These errors compound: mislabeled data contaminates multilingual corpora used to train large language models, causing under-resourced languages to be filtered out or merged with unrelated ones. CommonLID enables researchers to diagnose and correct these systematic failures.
Dataset
Dataset Details
CommonLID is released for evaluation purposes under the Common Crawl Terms of Use. Detailed per-language line counts and mean line lengths are in Appendix A of the paper.
| Property | Value |
|---|---|
| Language varieties | 109 |
| Languages with 100+ lines | 78 |
| Total annotated lines | 350,000+ |
| Format | CSV |
| Size category | 100K-1M rows |
| License | Common Crawl Terms of Use |
| Intended use | Evaluation only |
| Hugging Face ID | commoncrawl/CommonLID |
| arXiv | 2601.18026 |
| Task | Text Classification (LID) |
| Compatible libraries | Datasets, pandas, Polars |
Language Coverage
CommonLID covers 109 language varieties spanning multiple families and scripts. Many included languages have been historically under-served in NLP research, including African, South-East Asian, Caribbean Creole, and indigenous languages.
Full per-language statistics are in Table 4 of the paper. The dataset intentionally includes imbalanced language coverage, reflecting web data realities; the paper provides guidance on fair cross-model comparisons.
Evaluation Only
Do not use CommonLID to train LID models or other AI models, and do not re-host it in locations accessible to web crawlers, to preserve its integrity as a benchmark.
Data Sources
- CC-MAIN-2024-22: Common Crawl web snapshot, May 2024. Raw, unfiltered web pages capturing real-world text diversity.
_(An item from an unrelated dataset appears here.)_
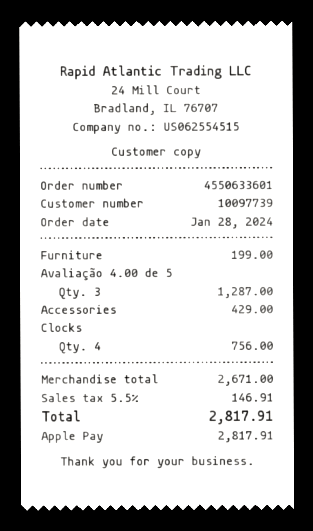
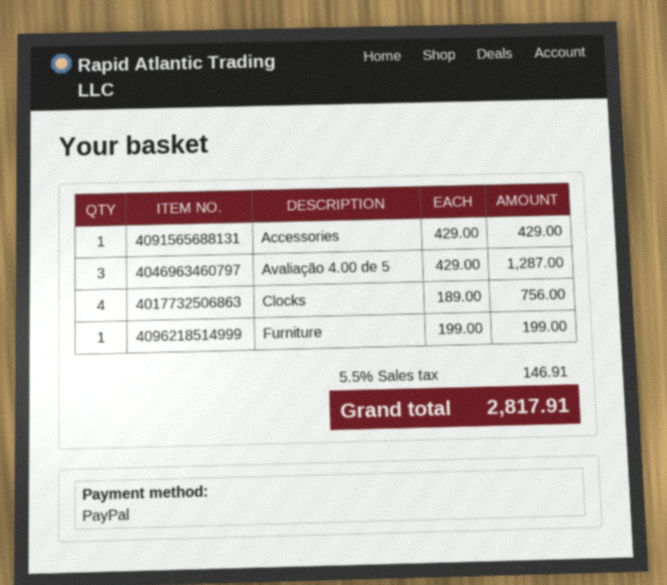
payment method: Apple Pay -> PayPal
- CC-MAIN-2025-05: Common Crawl web snapshot, January 2025. Additional data expanding language and domain coverage.
- MADLAD-400: Multilingual Automatically Derived Low-resource Annotated Data, derived from Common Crawl (Google / Allen AI).
Evaluation
Models Evaluated
The paper evaluates eight widely-used LID systems across six datasets, reporting macro-averaged F1 scores over all languages and over the model-covered subset.
How it was built
Dataset Construction
CommonLID was nearly two years in the making, combining a custom annotation platform, community hackathons, and expert validation.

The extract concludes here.